What this task involves: Where a line holds the word "Table", copy that line from the data below.

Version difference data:
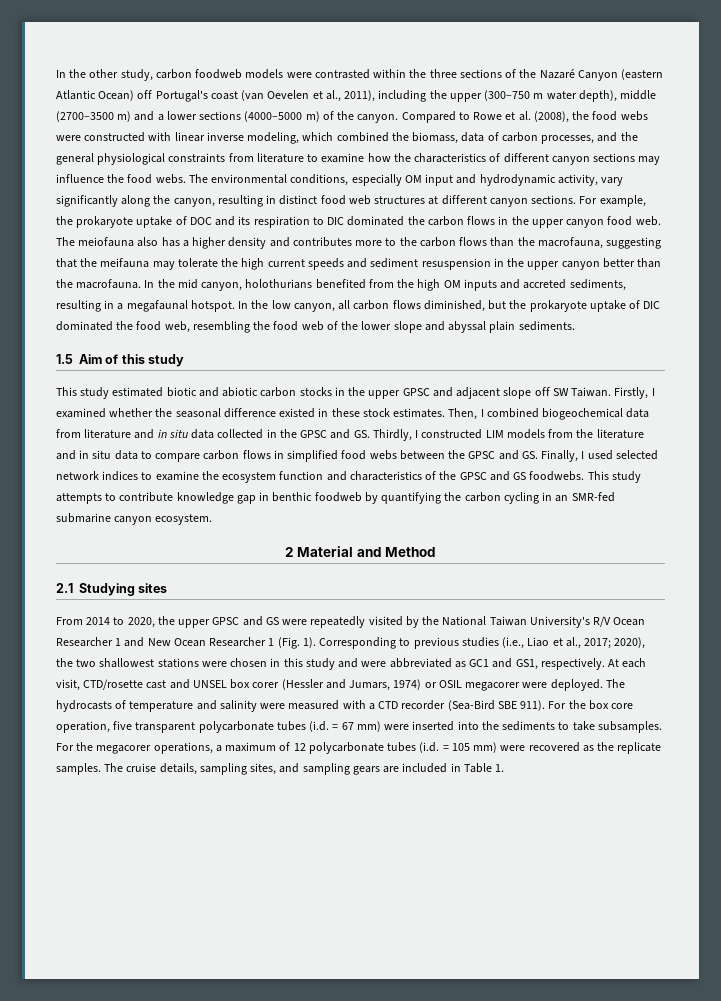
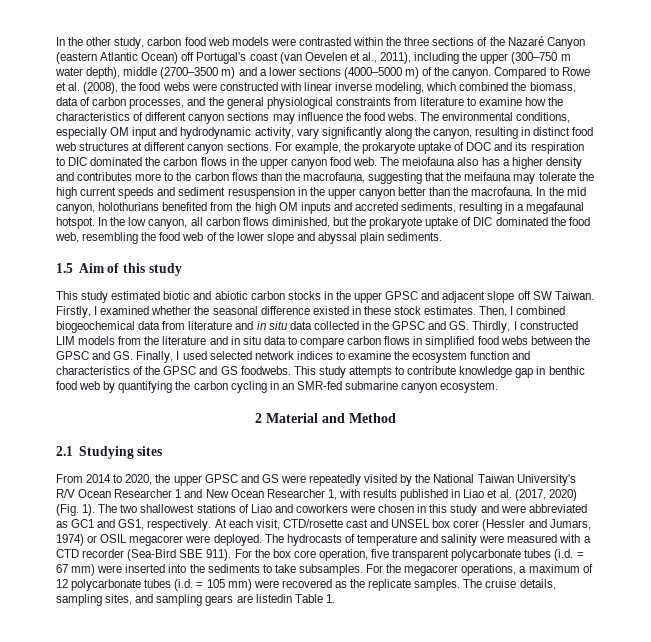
- In the other study, carbon foodweb models were contrasted within the three sections of the Nazaré Canyon (eastern Atlantic Ocean) off Portugal's coast (van Oevelen et al., 2011), including the upper (300–750 m water depth), middle (2700–3500 m) and a lower sections (4000–5000 m) of the canyon.
+ In the other study, carbon food web models were contrasted within the three sections of the Nazaré Canyon (eastern Atlantic Ocean) off Portugal's coast (van Oevelen et al., 2011), including the upper (300–750 m water depth), middle (2700–3500 m) and a lower sections (4000–5000 m) of the canyon.
- This study attempts to contribute knowledge gap in benthic foodweb by quantifying the carbon cycling in an SMR-fed submarine canyon ecosystem.
+ This study attempts to contribute knowledge gap in benthic food web by quantifying the carbon cycling in an SMR-fed submarine canyon ecosystem.
- From 2014 to 2020, the upper GPSC and GS were repeatedly visited by the National Taiwan University's R/V Ocean Researcher 1 and New Ocean Researcher 1 (Fig. 1). Corresponding to previous studies (i.e., Liao et al., 2017; 2020), the two shallowest stations were chosen in this study and were abbreviated as GC1 and GS1, respectively.
+ From 2014 to 2020, the upper GPSC and GS were repeatedly visited by the National Taiwan University's R/V Ocean Researcher 1 and New Ocean Researcher 1, with results published in Liao et al. (2017, 2020) (Fig. 1). The two shallowest stations of Liao and coworkers were chosen in this study and were abbreviated as GC1 and GS1, respectively.
- The cruise details, sampling sites, and sampling gears are included in Table 1.
+ The cruise details, sampling sites, and sampling gears are listedin Table 1.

Written response:
- The cruise details, sampling sites, and sampling gears are included in Table 1.
+ The cruise details, sampling sites, and sampling gears are listedin Table 1.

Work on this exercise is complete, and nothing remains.